9 Reasons your smartphone may catch fire

1. Using your device while charging it

Experts and manufacturers both highly recommend not to use your device when it’s being charged. Charging produces a lot of heat, and combined with the heat produced from usage it might be too much.

2. Not using an original charger

Manufacturers instruct users to only use original chargers. The reason is not that they want to sell you more accessories, but that they cannot guarantee the standard in which the other chargers were made, which might make them incompatible and unsafe for use with your device. Many companies do purchase the original components from the manufacturers. If you’re using an Apple product, look for the label saying “Made for iPhone/iPad”, meaning it has original and licensed components. Professionals warn that the most sensitive device when it comes to non-original chargers is the iPhone 5.
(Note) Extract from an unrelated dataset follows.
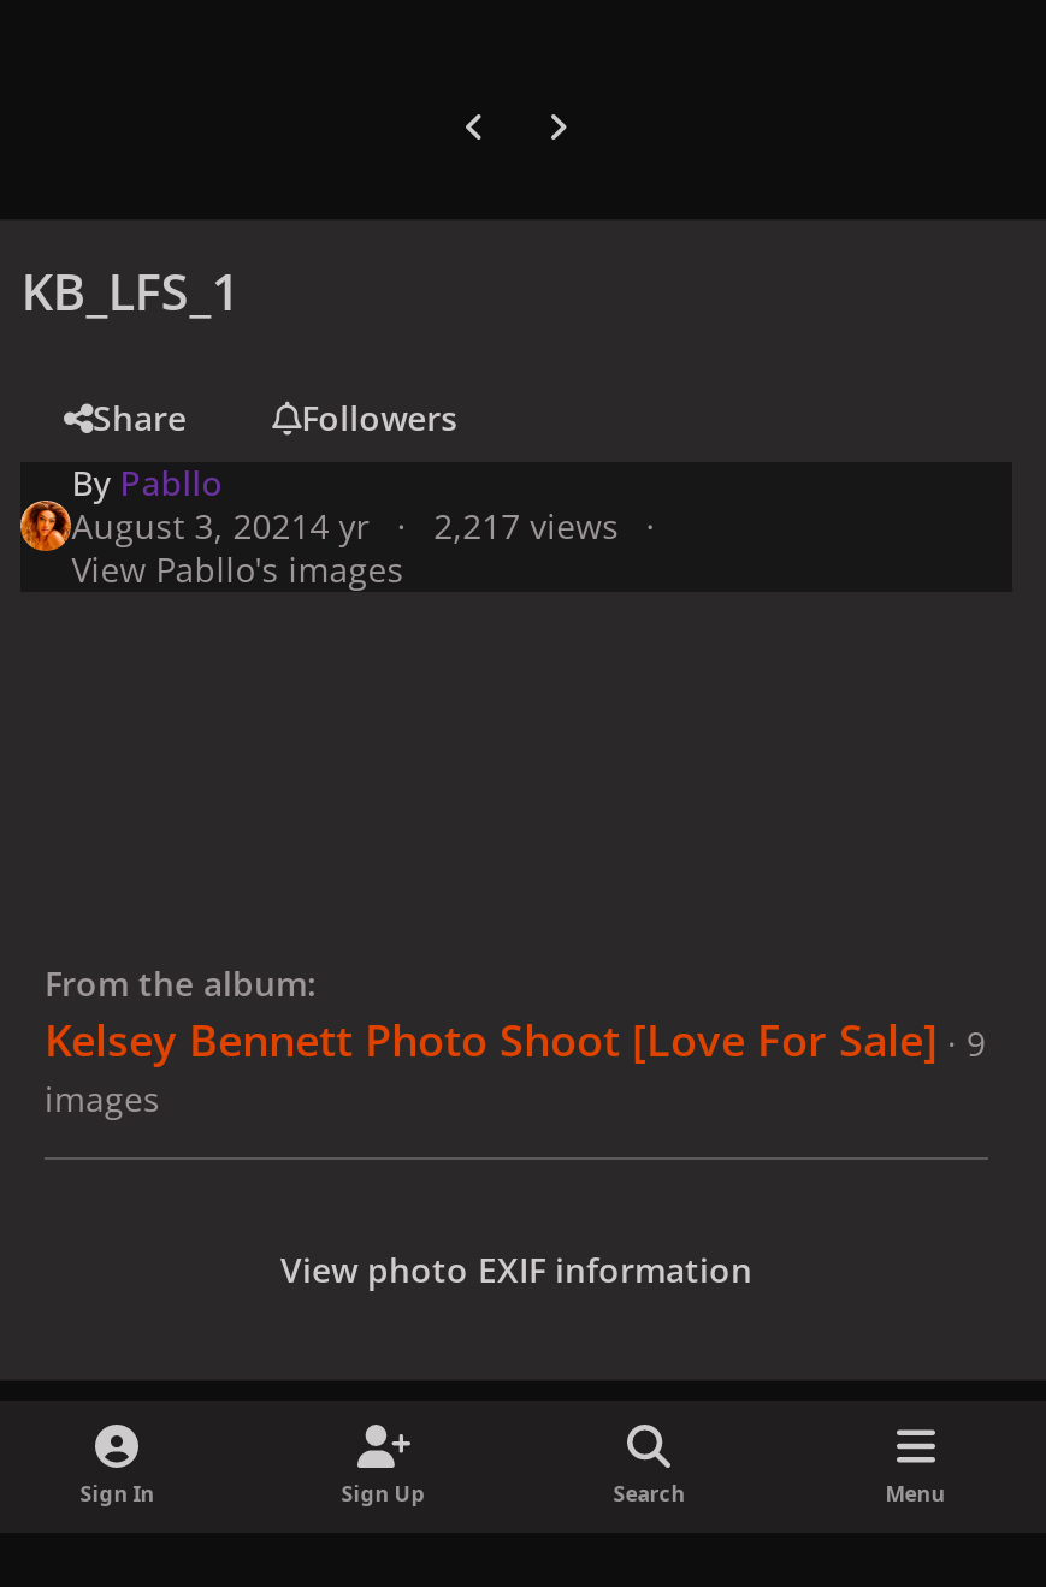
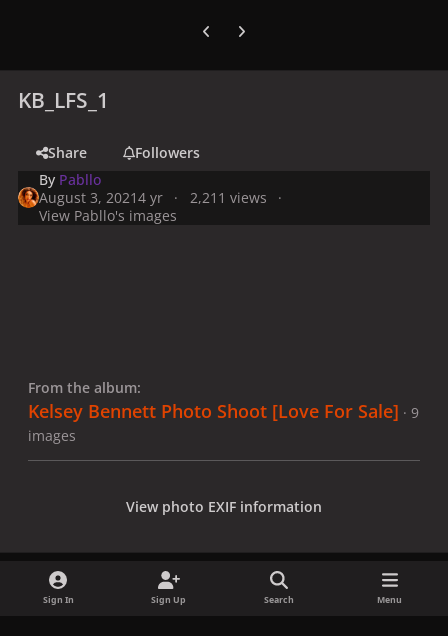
[71,502,619,547] August 3, 2021 4 yr 2,217 views -> [39,188,267,206] August 3, 2021 4 yr 2,211 views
"Made for iPhone" label (source)

3. Non-original car chargers

When it comes to original chargers – a car charger is even more sensitive. The constant movement can cause irregularities in the electrical current and even short out your device.

4. Using a tablet charger on a smartphone

This is even more important when it comes to Apple devices. iPads use a 2.1A current while iPhones use only 1A current. Apple claims it’s not very likely to damage your iPhone, but they confirm that your iPhone will experience higher temperatures, which can lead to unwanted side effects.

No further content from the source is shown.